You can google 'influxdb vs graphite' for several interesting blog posts.
Personally, the tooling of influxdb (its command line for example), the
nice query language, simplicity of deployment (go, single binary) and the
data model (what now days ppl call multi dimensional) that allows tagging
metrics which allows more powerful queries made it a better option. If you
want more info on what this 'multi dimensional' data model means, read here:

http://www.boxever.com/the-power-of-multi-dimensional-labels-in-prometheus/

That's a Prometheus (another time series db and monitoring project) blog
post, but the concept of labels is the same as 'tags' in InfluxDB, which
graphite doesn't have (it encodes the info in the metric name).

Keep in mind Graphite has some things going on like simplicity of data
aggregation (so older data goes into lower resolution db). With influx you
need to write CQ (continuous queries), so the metric aggregation is a bit
more manual (read more config/work). They're working on something automatic
but I've not looked at it. Having said that, If you have enough storage or
not many hosts you can stick to a single retention policy and avoid
writing/running CQ's for aggregation.

···

On Tue, Apr 11, 2017 at 4:49 PM, Ian Chilton <ian.chilton@gmail.com> wrote:

Interesting, thanks!

Interested why you use InfluxDB over Graphite - any information on that?

Interesting, thanks!

···

On Wednesday, 12 April 2017 00:23:22 UTC+1, Moises Silva wrote:

On Tue, Apr 11, 2017 at 4:49 PM, Ian Chilton ian.c...@gmail.com wrote:

Interested why you use InfluxDB over Graphite - any information on that?

You can google ‘influxdb vs graphite’ for several interesting blog posts. Personally, the tooling of influxdb (its command line for example), the nice query language, simplicity of deployment (go, single binary) and the data model (what now days ppl call multi dimensional) that allows tagging metrics which allows more powerful queries made it a better option. If you want more info on what this ‘multi dimensional’ data model means, read here:

http://www.boxever.com/the-power-of-multi-dimensional-labels-in-prometheus/

That’s a Prometheus (another time series db and monitoring project) blog post, but the concept of labels is the same as ‘tags’ in InfluxDB, which graphite doesn’t have (it encodes the info in the metric name).

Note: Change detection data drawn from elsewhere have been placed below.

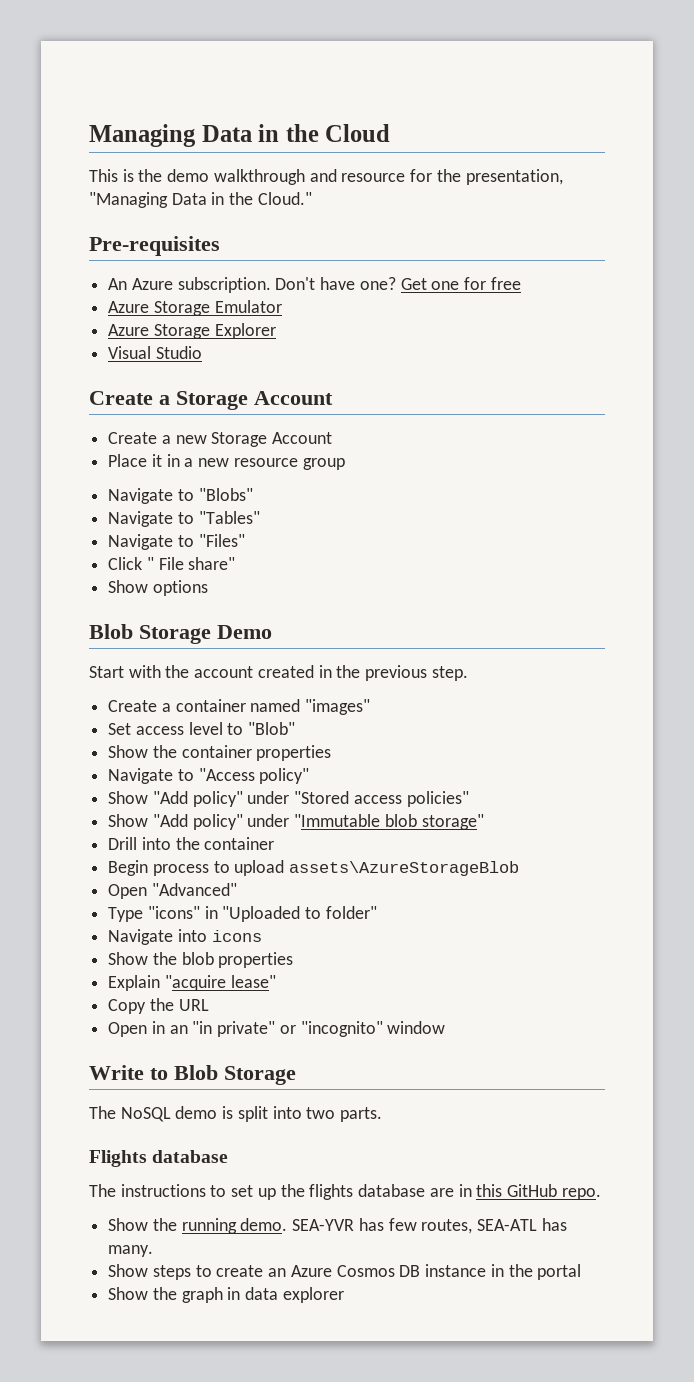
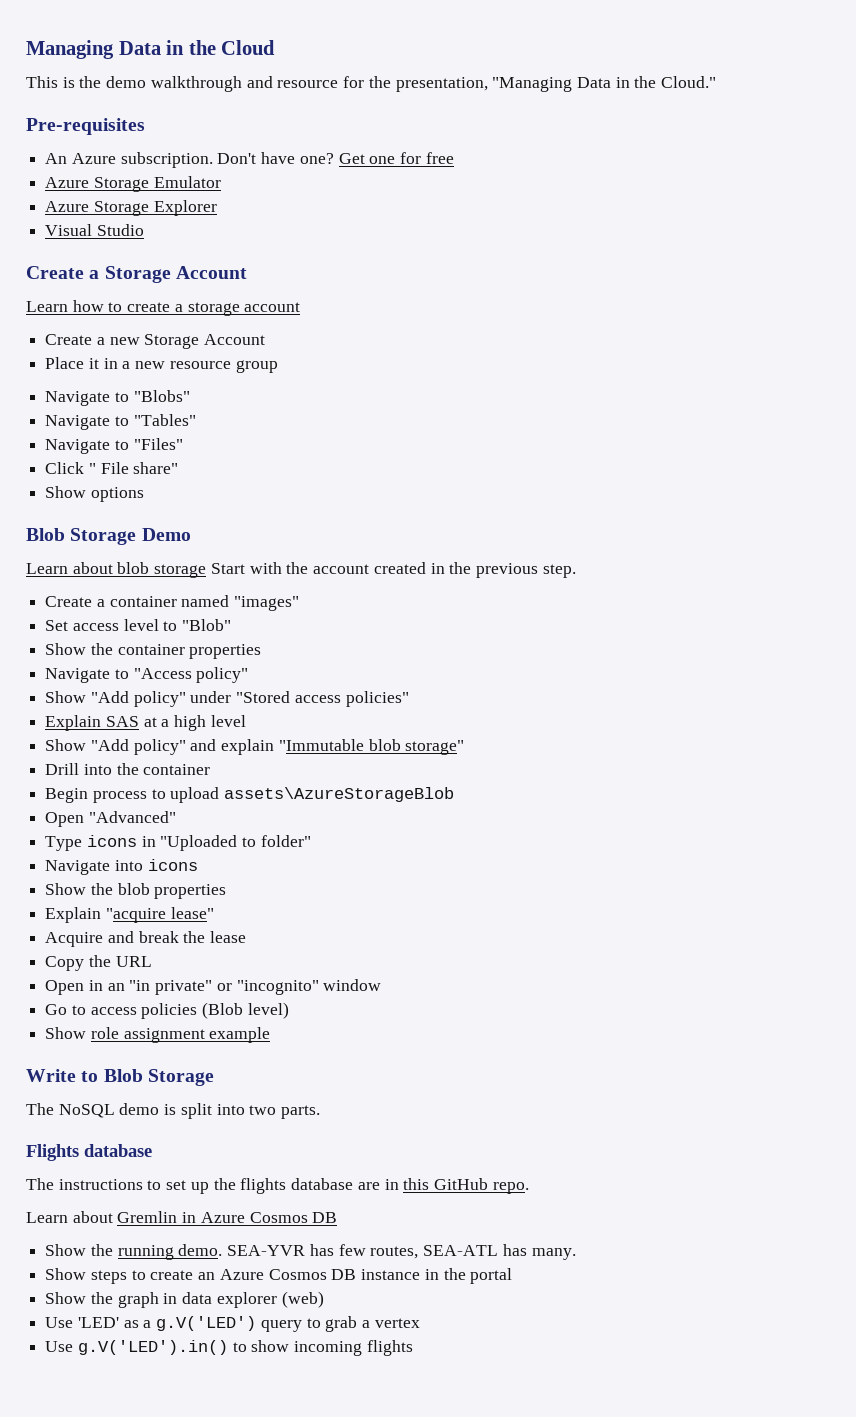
(333, 398) none -> [26,300,301,316] // Learn how to create a storage account
(272, 632) none -> [26,562,207,578] Learn about blob storage
[108,814,290,830] // Show "Add policy" under -> [45,715,246,731] [45,739,275,755] // Explain SAS at a high level // Show "Add policy" and explain
[147,906,200,919] "icons" -> [86,835,137,847] icons
(276, 981) none -> [45,931,247,947] // Acquire and break the lease
(446, 1027) none -> [45,1002,289,1019] [45,1027,271,1043] // Go to access policies (Blob level) // Show role assignment example
(601, 1194) none -> [26,1211,338,1223] // Learn about Gremlin in Azure Cosmos DB
(344, 1295) none -> [281,1291,324,1308] [45,1316,420,1332] [45,1340,413,1356] (web) // Use 'LED' as a g.V('LED') query to grab a vertex // Use g.V('LED').in() to show incoming flights

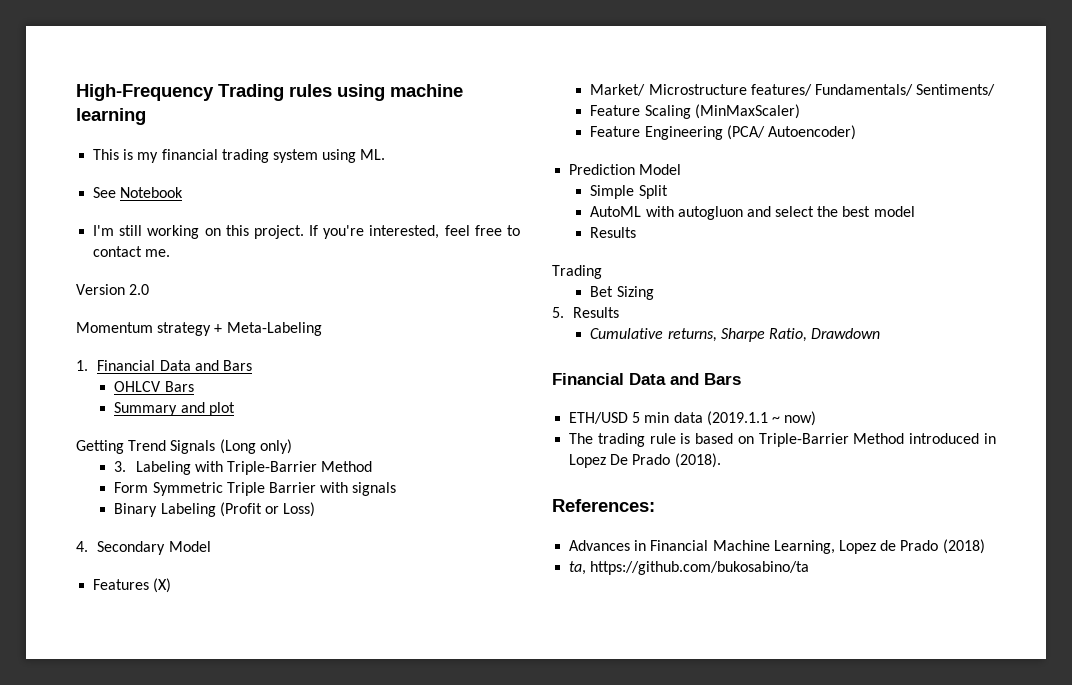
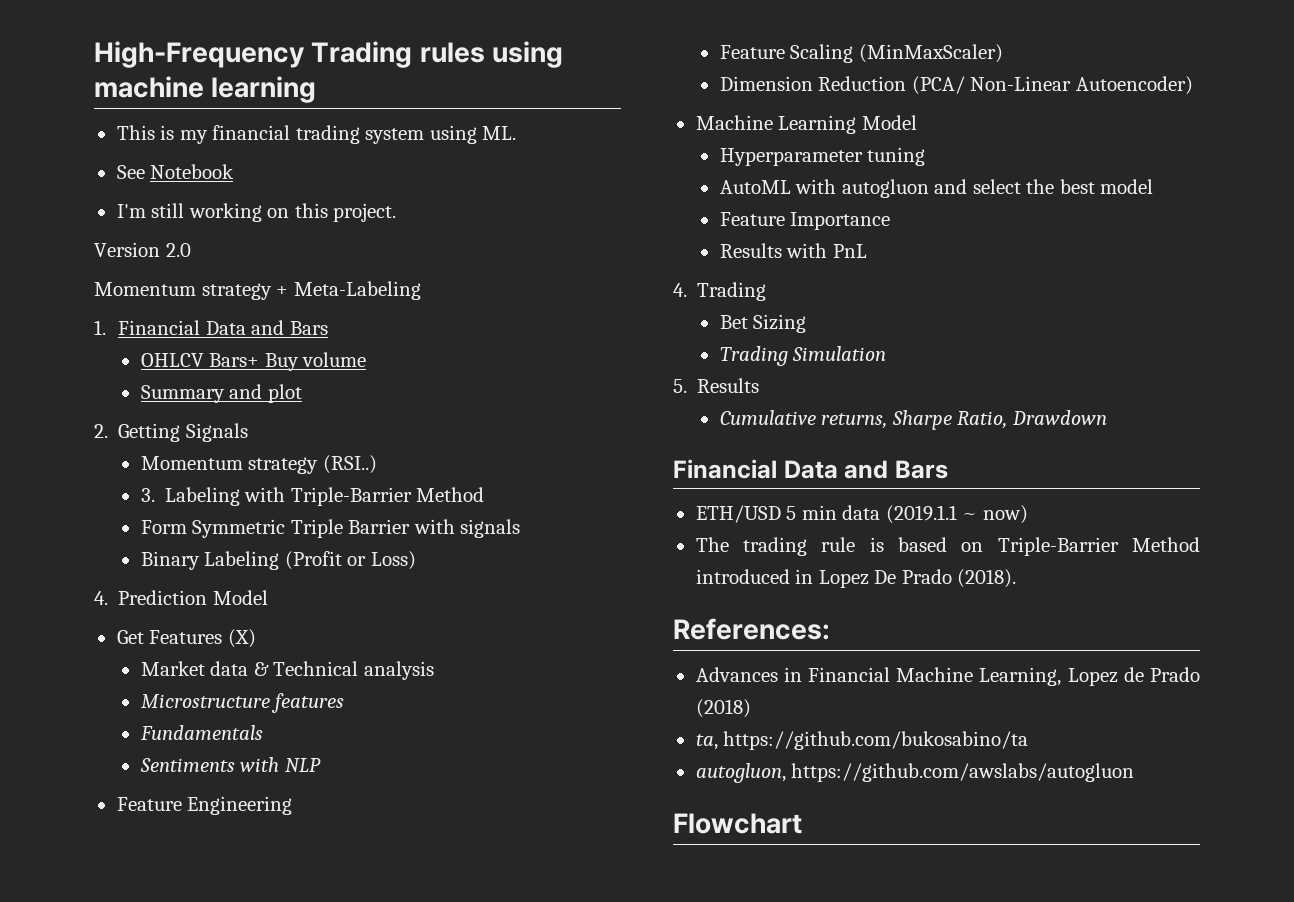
[309,225,520,239] [93,246,171,257] If you're interested, feel free to contact me. -> (397, 212) none
[164,381,194,392] Bars -> [209,352,367,371] Bars+ Buy volume
[76,440,167,454] Getting Trend -> [94,423,181,442] 2. Getting
[219,439,292,454] (Long only) -> [140,455,377,474] // Momentum strategy (RSI..)
[97,541,211,555] Secondary Model // -> [118,590,268,605] [116,630,144,644] Prediction Model // Get
[590,84,996,96] Market/ Microstructure features/ Fundamentals/ Sentiments/ -> [140,661,434,680] [140,693,345,713] [139,725,263,740] [139,757,321,772] [116,796,293,815] Market data & Technical analysis // Microstructure features // Fundamentals // Sentiments with NLP // Feature Engineering
[590,125,765,140] Feature Engineering (PCA/ -> [719,76,1072,95] Dimension Reduction (PCA/ Non-Linear
[569,164,682,175] [590,185,668,199] Prediction Model // Simple Split -> [695,115,917,134] [719,147,926,166] Machine Learning Model // Hyperparameter tuning
[590,227,637,238] // Results // -> [719,212,891,230] [719,243,867,258] [673,283,687,297] // Feature Importance // Results with PnL // 4.
(654, 293) none -> [719,346,887,366] // Trading Simulation
(810, 568) none -> [695,763,1135,783] [673,813,802,834] // autogluon, https://github.com/awslabs/autogluon // Flowchart

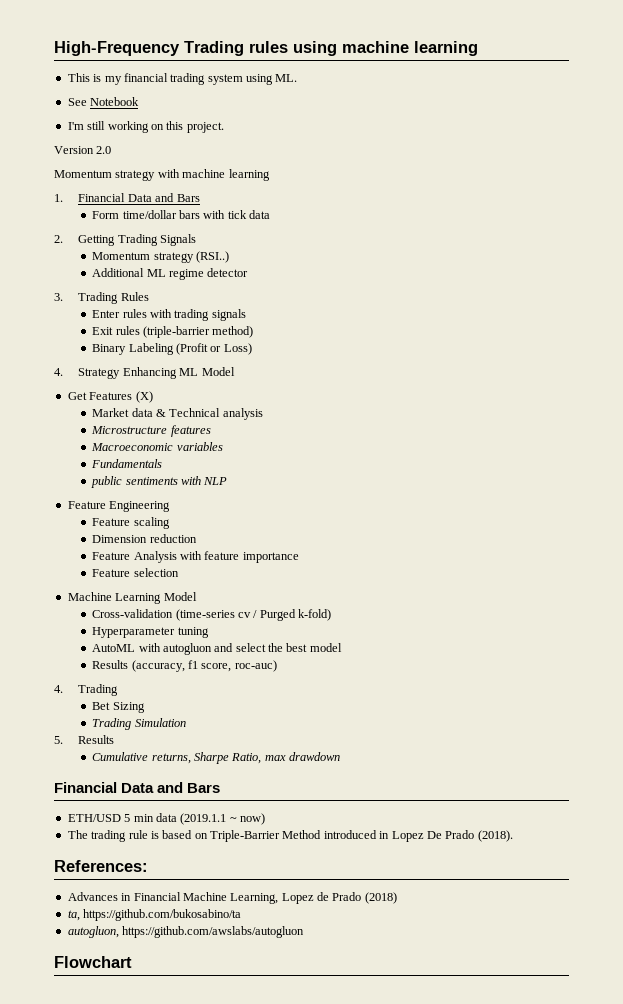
[276,281,421,300] + Meta-Labeling -> [157,169,270,181] with machine learning
[140,352,367,371] [140,384,302,403] OHLCV Bars+ Buy volume // Summary and plot -> [92,210,271,219] Form time/dollar bars with tick data
(181, 432) none -> [117,234,158,246] Trading
[140,487,485,506] [140,519,521,538] 3. Labeling with Triple-Barrier Method // Form Symmetric Triple Barrier with signals -> [92,268,249,280] [54,292,149,304] [92,309,246,321] [92,326,254,338] Additional ML regime detector // 3. Trading Rules // Enter rules with trading signals // Exit rules (triple-barrier method)
[118,590,208,605] Prediction -> [78,367,199,379] Strategy Enhancing ML
(345, 703) none -> [91,442,223,451] // Macroeconomic variables
[139,758,235,772] Sentiments -> [91,476,178,488] public sentiments
[790,44,1003,63] Scaling (MinMaxScaler) -> [133,517,170,529] scaling
[818,76,1193,95] [695,115,917,134] Reduction (PCA/ Non-Linear Autoencoder) // Machine Learning Model -> [149,534,197,543] [92,551,299,563] [92,568,179,577] [67,592,197,604] [92,609,332,621] reduction // Feature Analysis with feature importance // Feature selection // Machine Learning Model // Cross-validation (time-series cv / Purged k-fold)
[719,212,891,230] [719,243,867,258] // Feature Importance // Results with PnL -> [92,660,277,672] // Results (accuracy, f1 score, roc-auc)
[1011,410,1107,425] Drawdown -> [264,752,341,761] max drawdown

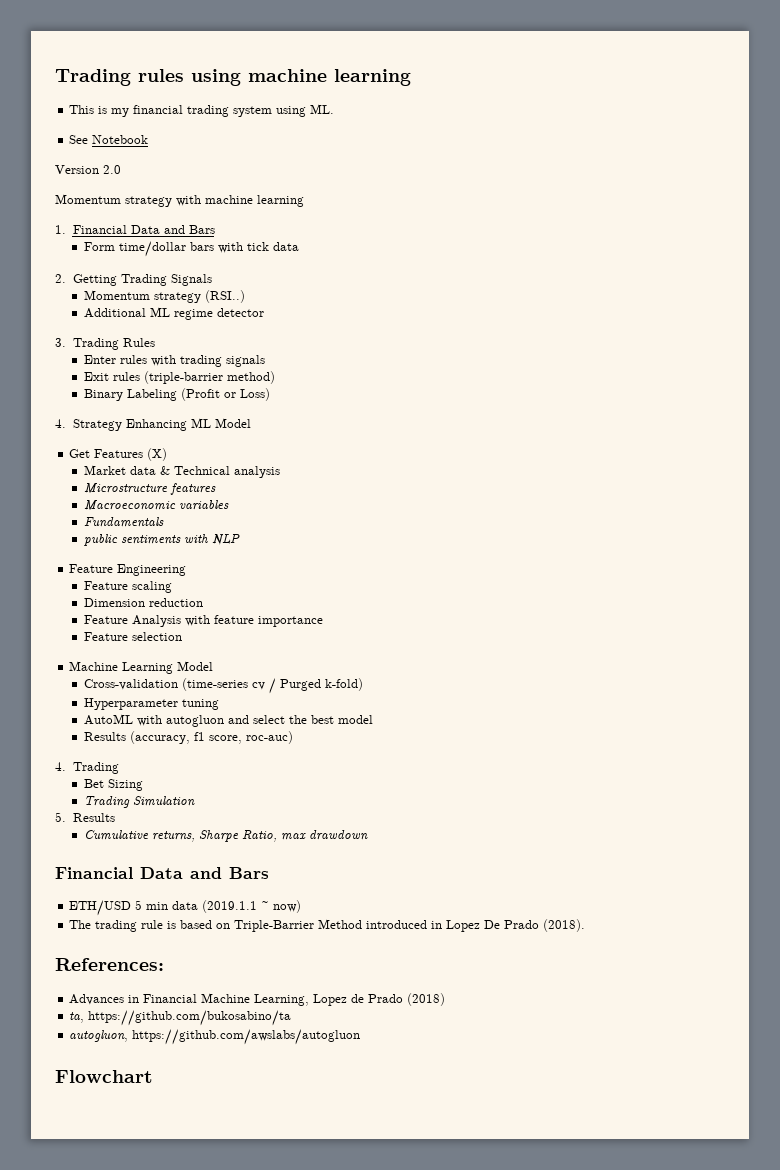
[54,41,180,56] High-Frequency -> (55, 77) none
[67,121,224,133] // I'm still working on this project. -> (149, 139) none

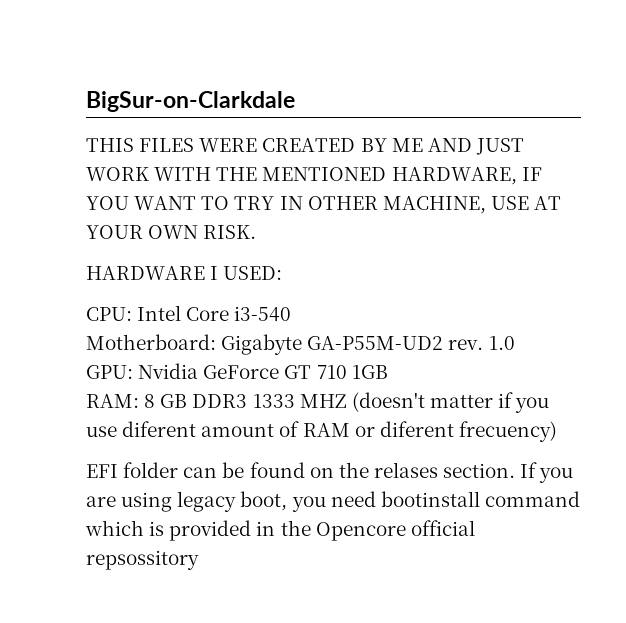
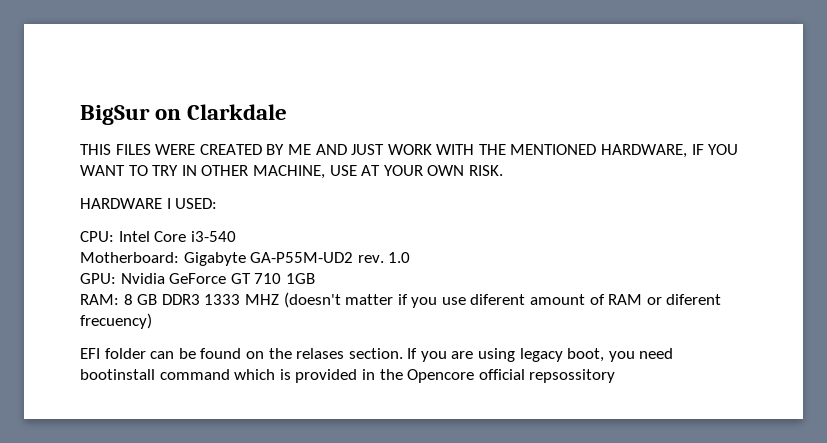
[86,91,295,112] BigSur-on-Clarkdale -> [80,104,288,125] BigSur on Clarkdale

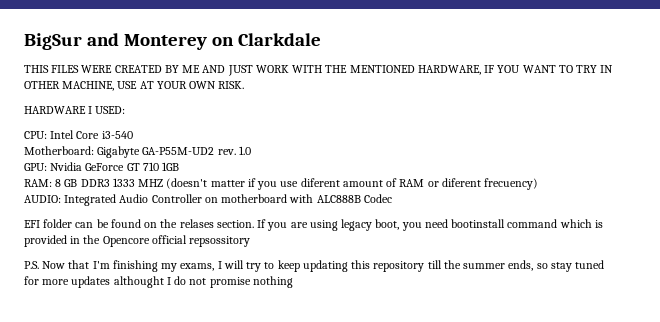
(150, 115) none -> [86,33,207,50] and Monterey
(152, 321) none -> [24,194,392,206] // AUDIO: Integrated Audio Controller on motherboard with ALC888B Codec
(616, 376) none -> [24,260,605,272] [24,276,293,288] // P.S. Now that I'm finishing my exams, I will try to keep updating this repository till the summer ends, so stay tuned for more updates althought I do not promise nothing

Keep in mind Graphite has some things going on like simplicity of data aggregation (so older data goes into lower resolution db). With influx you need to write CQ (continuous queries), so the metric aggregation is a bit more manual (read more config/work). They’re working on something automatic but I’ve not looked at it. Having said that, If you have enough storage or not many hosts you can stick to a single retention policy and avoid writing/running CQ’s for aggregation.